Eurobus zdeklasował Sośnicę!

30.09.23Utworzono
/uploads/assets/5305/381021437_691893846306292_536763712729466912_n.jpg
Wygraną aż 8:1 zakończyło się wyjazdowe spotkanie Eurobusu Przemyśl z Sośnicą Gliwice. Tym samym przemyślanie przerwę reprezentacyjną spędzą w górnej połowie tabeli.

To miał być ten mecz, a przynajmniej to mógł być ten mecz. Mecz, w którym Sośnica sięgnie nie tylko po kolejny punkt, ale po pierwsze historyczne zwycięstwo w FOGO Futsal Ekstraklasie. Gliwiczanie grali u siebie, byli po urwaniu punktu silnym Red Dragons Pniewy, a przyjeżdżał do nich zespół, który miał mniej czasu na odpoczynek, z kontuzjowanym podstawowym bramkarzem oraz który teoretycznie powinien mieć dużo problemów z mocną defensywą Sośnicy.

Teoria nie miała jednak wiele wspólnego z praktyką. Sośnica dosyć szybko musiała zacząć gonić wynik, a to za sprawą bramki Cristiana Neme, który po podaniu Yaroslava Lebida – choć początkowo wydawało się, że będzie to uderzenie – przeciągnął podeszwą piłkę obok Mateusza Bednarczyka.

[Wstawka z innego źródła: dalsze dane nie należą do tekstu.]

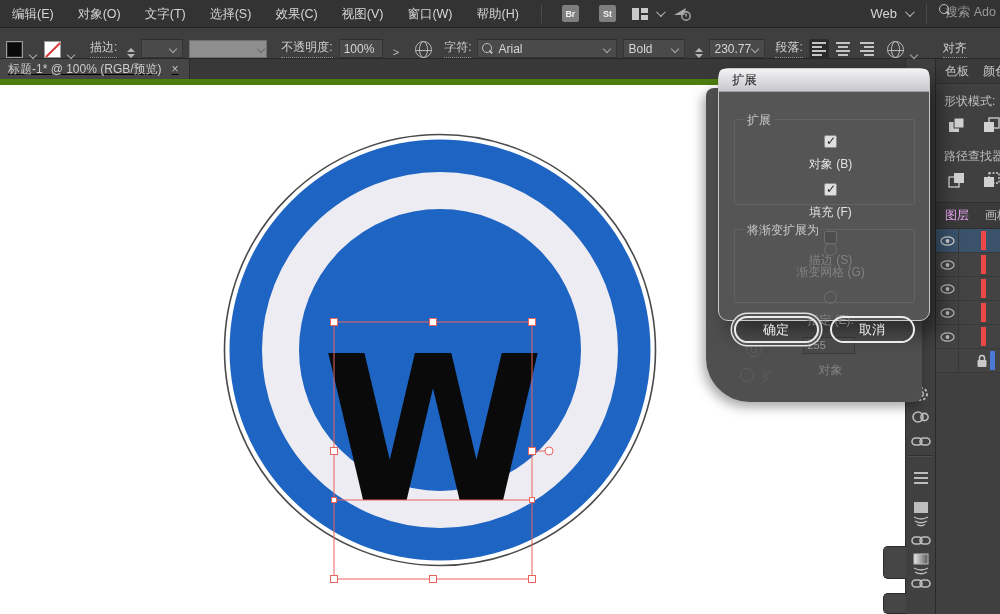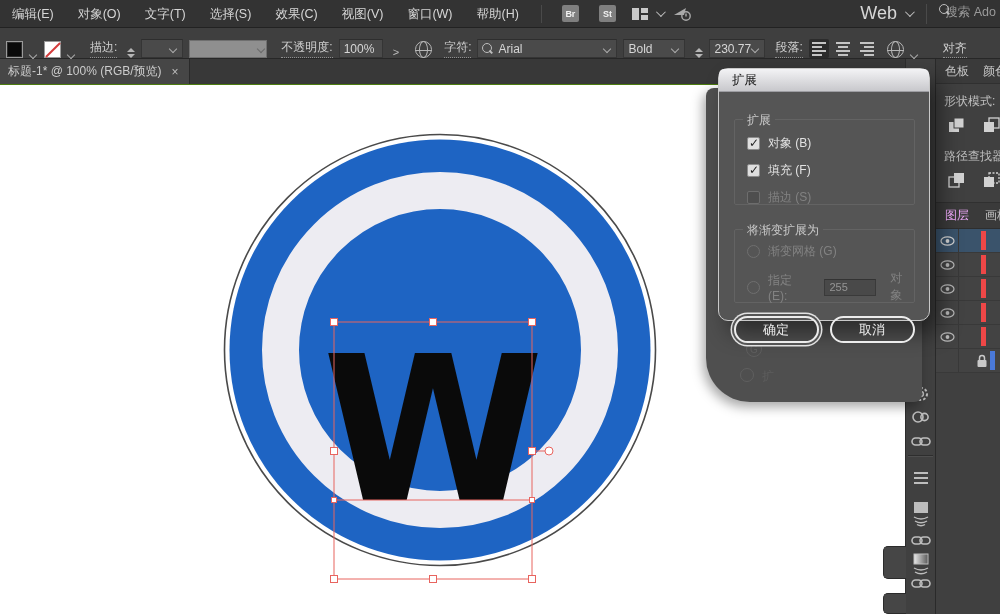"Web" span { font-size: 18px -> 13px }
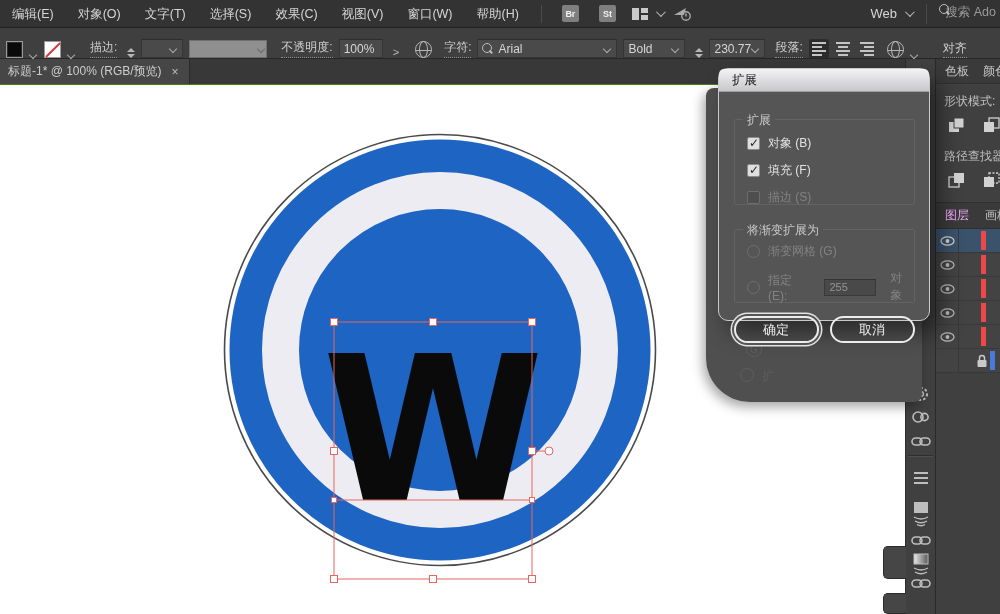"标题-1* @ 100% (RGB/预览)" .tabbar { border-bottom: 1px solid #4d7c0f -> 6px solid #4d7c0f; text-decoration: none -> underline }
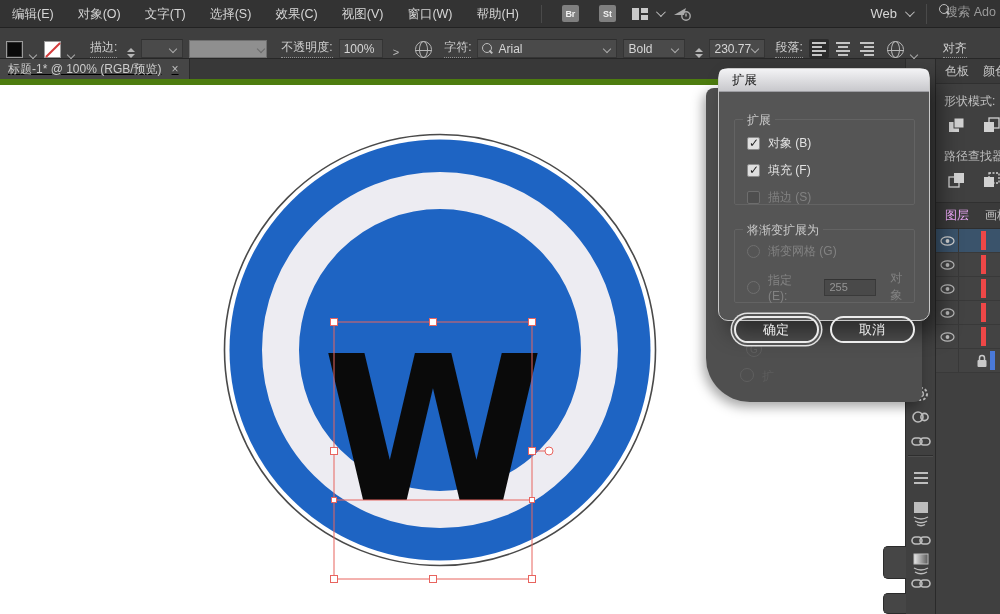"对象 (B)" .ck-row { flex-direction: none -> column }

Sośnica wyrównała w ten sposób, jaki można było się spodziewać – po kontrze, ale na trafienie Tomasza Dury po niecałych dwóch minutach odpowiedział Valdyslav Valihura, któremu asystował Łukasz Rudnicki po przejęciu piłki od Tomasza Szczurka. Na 3:1 podwyższył natomiast Mateusz Wanat, również korzystając na błędzie Szczurka i to Eurobus mógł ze spokojem patrzeć na drugie 20 minut.

Tak też zresztą było. Czwarta bramka to autorstwo Hryhorija Zańko, który wykorzystał podanie z prawej linii autowej. Piątego gola przemyślanie zdobyli po kolejnej stracie Szczurka, który ewidentnie nie miał swojego dnia. Zawodnik Sośnicy stracił piłkę na własnej Polowie, z kontra ruszył Eryk Kiełbasa, który następnie wyłożył do futsalówkę do pustej bramki Kamilowi Bale.

Bramkę w tym meczu zanotował również Vitinho. Tu asystę zanotował Lebid, choć brawa należą się także Cristianowi Neme, który przepuścił podanie po całej szerokości boiska, tak aby piłka trafiła właśnie do Brazylijczyka. A gdy wydawało się, ze gorzej być już nie może, kompletnie z bramkarzem nieporozumiał się Paweł Barański i zamiast podania głową do golkipera, mieliśmy bramkę samobójczą.

Wynik na 8:1 ustalił Mateusz Wanat. Ofensywne wyjście z bramki Romana Koltoka skończyło się górnym podaniem w pole karne i golem z woleja. Eurobus absolutnie zdeklasował Sośnicę, dzięki czemu umocnił się w górnej połowie tabeli. Sośnica natomiast na przerwę reprezentacyjną pozostanie w strefie spadkowej.


SOŚNICA GLIWICE – EUROBUS PRZEMYŚL 1:8 (1:2)

Bramki: Tomasz Dura 14 – Cristian Neme 4, Vladyslav Valihura 16, Mateusz Wanat 17, 35, Hryhorij Zańko 26, Kamil Bała 28, Vitinho 31, Paweł Barański 34 (s).